First the good stuff, the reason A Certain Ambiguity gets those bracketed five stars. It is a wonderful idea. Popular science is all about getting the joy and wonder of science across to general readers. This is easier with, say, physics or genetics than with maths, which many might find cold and off-putting. Yet Suri and Bal set out to show the genuine joy of discovery that can be there in mathematics, and how knowing about maths can help us understand how human beings understand everything. This is a truly noble aim. Anything that can be done to make science and maths more approachable is well worth the effort. And there are some very effective moments in this novel where Suri and Bal manage to get across mathematical intuitions in a fashion that’s better than anything I’ve seen elsewhere.
However, and there has to be a “however”, it’s a flawed enterprise. Firstly it just isn’t a very good novel. There’s no real feeling of identity with the protagonists – I don’t really care what happens to them – and there’s much too much fake quotation and concentration on jazz that is simply boring. Then there are one or two factual issues that are a little uncomfortable. We hear a Stanford professor say that Galileo invented the telescope – painfully wrong. A judge in the US finds it shocking to have music in church – unlikely unless he was a Quaker, which other comments he makes seems unlikely. The whole lengthy argument over religion gets in the way of both the plot and the maths. The fictional journal entries are both banal and boring. To have Spinoza say “Today I was excommunicated,” is just too like a school essay attempt at a historical character’s journal.
There’s also too much mathematical exposition – more than I would expect in a straight popular maths book, let alone a novel where it breaks the flow. And in the end, the premise that seems to take everyone by surprise – in effect that the “truth” of mathematical systems can’t necessarily be equated with how the physical world works, but stands as a construct in its own right, certainly shouldn’t be a shock to any scientist, and I would have thought wouldn’t take any of the characters in the book by surprise either.
I can’t, in all sincerity, recommend this book either as a novel or as a way to get an understanding of the maths it contains, but I can and do wholeheartedly celebrate the value of the authors’ attempt.
Hardback:  
Review by Brian Clegg

Comments

Popular posts from this blog

Lost in Math - Sabine Hossenfelder *****

One of my favourite illustrations from a science title was in Fred Hoyle's book on his quasi-steady state theory. It shows a large flock of geese all following each other, which he likened to the state of theoretical physics. In the very readable Lost in Math, physicist Sabine Hossenfelder exposes the way that in certain areas of physics, this is all too realistic a picture. (Hossenfelder gives Hoyle's cosmological theory short shrift, incidentally, though, to be fair, it wasn't given anywhere near as many opportunities to be patched up to match observations as the current version of big bang with inflation.)
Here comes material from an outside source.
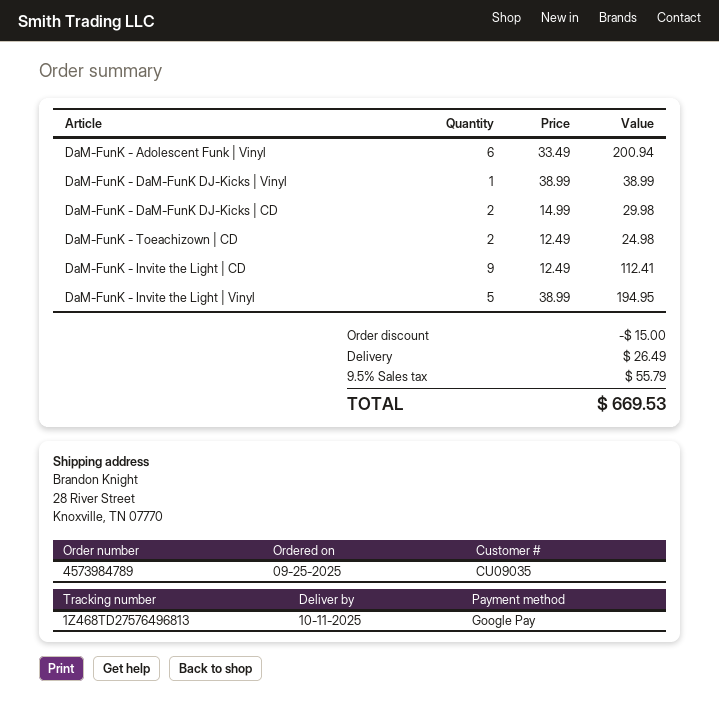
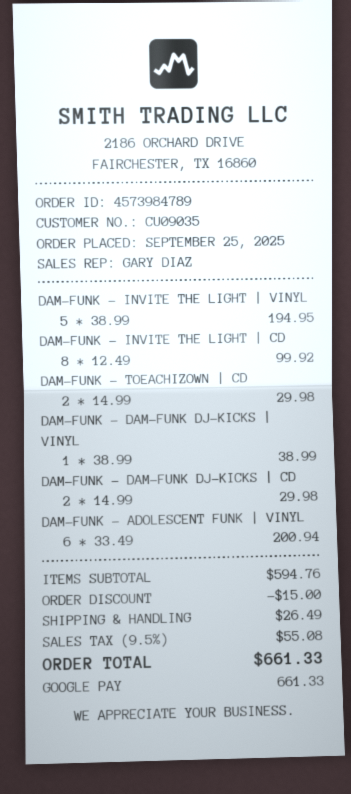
DaM-FunK - Toeachizown | CD: 2 x 12.49 = 24.98 -> 2 x 14.99 = 29.98
DaM-FunK - Invite the Light | CD: 9 x 12.49 = 112.41 -> 8 x 12.49 = 99.92
tax: 9.5% = 55.79 -> 9.5% = 55.08
total: 669.53 -> 661.33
Lost in Math is a very powerful analysis of what has gone wrong in the way that some aspects of physics are undertaken. Until the twentieth century, scientists made observations and experiments and theoreticians looked for theories which explained them, which could then be tested against further experiments and observations. Now, particularly in particle physics, it…

Gravity! - Pierre Binétruy ****

I had to really restrain myself from adopting the approach taken by The Register in referring to Yahoo! by putting an exclamation mark after every word in the text when faced with reviewing Gravity! One thing to be said about the punctuation, though, is it makes it easier to search for amongst a whole lot of books on gravity and gravitational waves (the subtitle is 'the quest for gravitational waves') since their discovery in 2015.

Despite the subtitle, Pierre Binétruy gives us far more - in fact, gravitational waves don't come into it until page 160, which makes it really more of a book about gravity with a bit on gravitational waves tacked on than a true exploration of the quest. 

However, those early pages aren't wasted - Binétruy gives us plenty of detail on all kinds of background, for example plunging in to tell us about element synthesis, something you wouldn't expect in a book on gravitational waves. I also really liked a little section on experiments you can…

Brain Based Enterprises - Peter Cook ****

A quick flag on this one: it's a management/business book, and the four star rating is with that in mind. Brain Based Enterprises does contain a surprising amount of science, considering this, which is why it's here, but don't expect it to be like a four star pure science book.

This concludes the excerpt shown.